Veuillot, jeune romantique, avait fait partie de la claque d’Hernani. Dans L’Écho de Rouen, en 1831, il avait rendu compte des Feuilles d’automne, faisant l’éloge d’Hugo quoique regrettant déjà le virage politique du poète. En 1842, il consacre un feuilleton très sévère au Rhin, dénonce les hugolâtres, critique les facilités de plume du poète, et surtout sa prétention à guider le peuple. Il condamne l’évolution politique d’un Hugo d’abord royaliste, puis quasi chrétien sous l’influence de Chateaubriand, puis libéral à la façon des Débats, puis révolutionnaire. La rupture est consacrée en 1851. Si Veuillot est paradoxalement favorable aux événements de 1848 – selon le schéma très maistrien d’une Providence se manifestant dans le mouvement du peuple –, il rejoint bientôt le parti de l’ordre. En février 1851, Veuillot approuve le coup d’État, et son journal appelle à voter oui au plébiscite.

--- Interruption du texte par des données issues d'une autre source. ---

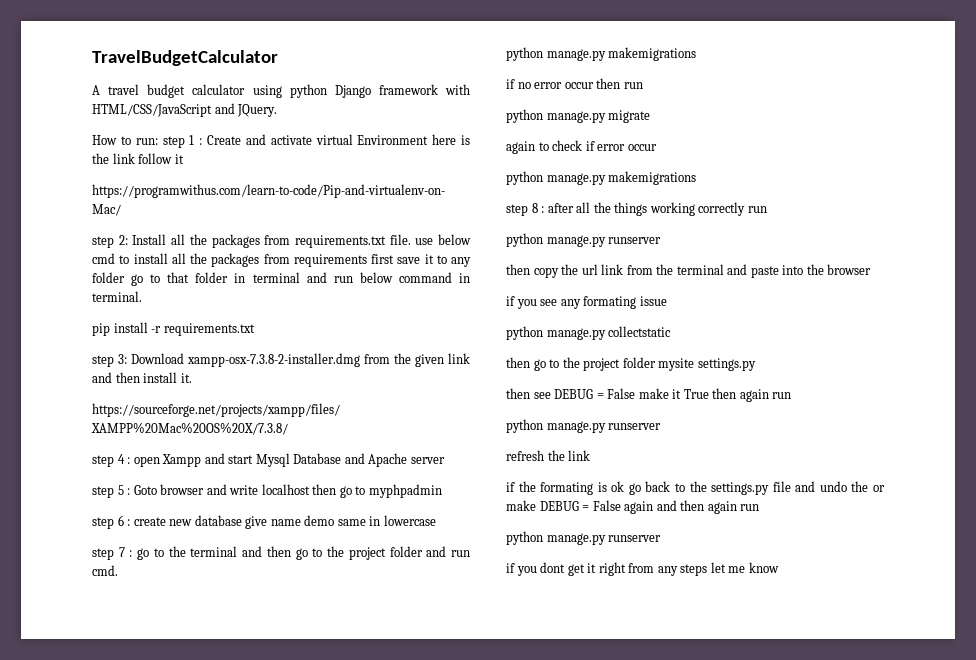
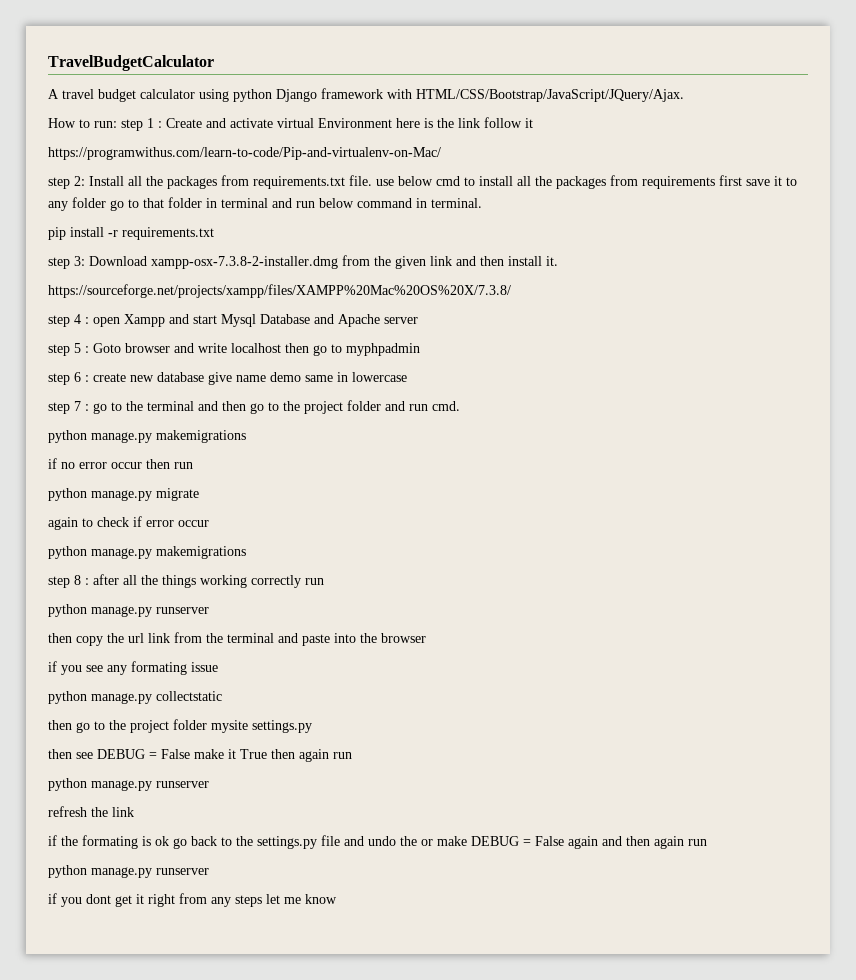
[92,103,278,117] HTML/CSS/JavaScript and JQuery. -> [416,89,684,102] HTML/CSS/Bootstrap/JavaScript/JQuery/Ajax.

Sa décision lui vaut d’être l’une des figures les plus maltraitées de Châtiments – encore que les deux pièces consacrées par Hugo à Veuillot, « À des journalistes de robe courte » et « Un autre », soient datées de septembre 1850, attestant une présence de Veuillot très tôt dans le projet du recueil. Hugo se venge en particulier des comptes rendus sévères que Veuillot donne de ses discours à l’Assemblée, qui dénoncent sans cesse la trahison de l’ancien pair de France devenu orateur de la France populaire, à la différence de Montalembert resté fidèle à ses origines.
Le 19 octobre 1849, on débat à l’Assemblée de la restauration des pouvoirs temporels du Saint-Siège ; Victor Hugo prononce l’un de ses plus importants discours, qui marque son passage au radicalisme. Veuillot se moque des antithèses de Hugo, devenu poète essoufflé depuis qu’il a grimpé la Montagne. Dans ses railleries, le critique trouve un allié en la personne de Montalembert. Mais Hugo rétorque à propos de ce dernier : « il a passé du côté de ceux qui oppriment, et moi je reste du côté de ceux qui sont opprimés. »
Le débat sur le suffrage universel achève d’attiser leur guerre. Veuillot raille encore le discours de Hugo, homme politique et poète. Dans son livre sur les Libres penseurs, en 1860, il déclarera : « Le poète est un moineau lascif, c’est le fond de sa nature ». Mais la phrase disparaît de la réédition du livre : Veuillot, catholique, s’est-il rendu compte qu’il citait un vers érotique de Catulle ? Entre-temps, Émile Deschanel lui répond que « si le poète est un moineau lascif, le pamphlétaire clérical est un vilain hibou ». Les moqueries de Veuillot n’épargnent pas non plus le second grand discours de Hugo à l’Assemblée, lors de la révision de la Constitution en 1851.
En dépit de désaccords majeurs, Veuillot influence Hugo dans l’écriture de plusieurs pièces de Châtiments : il « encanaille la muse de l’ancien pair de France », comme le remarque un critique. Veuillot publie aussi de longs extraits du recueil dans L’Univers. Toutefois, il remarque que Hugo « insulte [s]a mère », tenancière, dans le vers « Ce Zoïle cagot naquit d’une Javotte » : Veuillot lui-même, dans sa recension du Rhin en 1842, s’était décrit comme un Zoïle. Veuillot trouve néanmoins une grande beauté aux Contemplations, publié en 1856, même s’il continue d’attaquer Hugo qui réclame le titre de proscrit. Il reconnaît aussi le chrétien Jean Valjean dans Les Misérables. Dans Les Odeurs de Paris, son livre de 1867, il fait l’éloge des Chansons des rues et des bois, où Hugo paraît enfin pousser à son achèvement la veine de Châtiments. Veuillot reconnaît qu’Hugo est « le plus grand poète du monde et peut-être de tous les temps ».
Pour sa part, Hugo chassé de Bruxelles en 1871 apprend que Veuillot l’a « appelé vieille citrouille »... Mais Veuillot a ajouté que ladite citrouille est « à moitié remplie de diamants », ce qu’Hugo sait aussi. L’inimitié des deux hommes, sans être la loyauté des adversaires, reste féconde : les Chansons des rues et des bois doivent aux Châtiments, qui doivent eux-mêmes à Veuillot.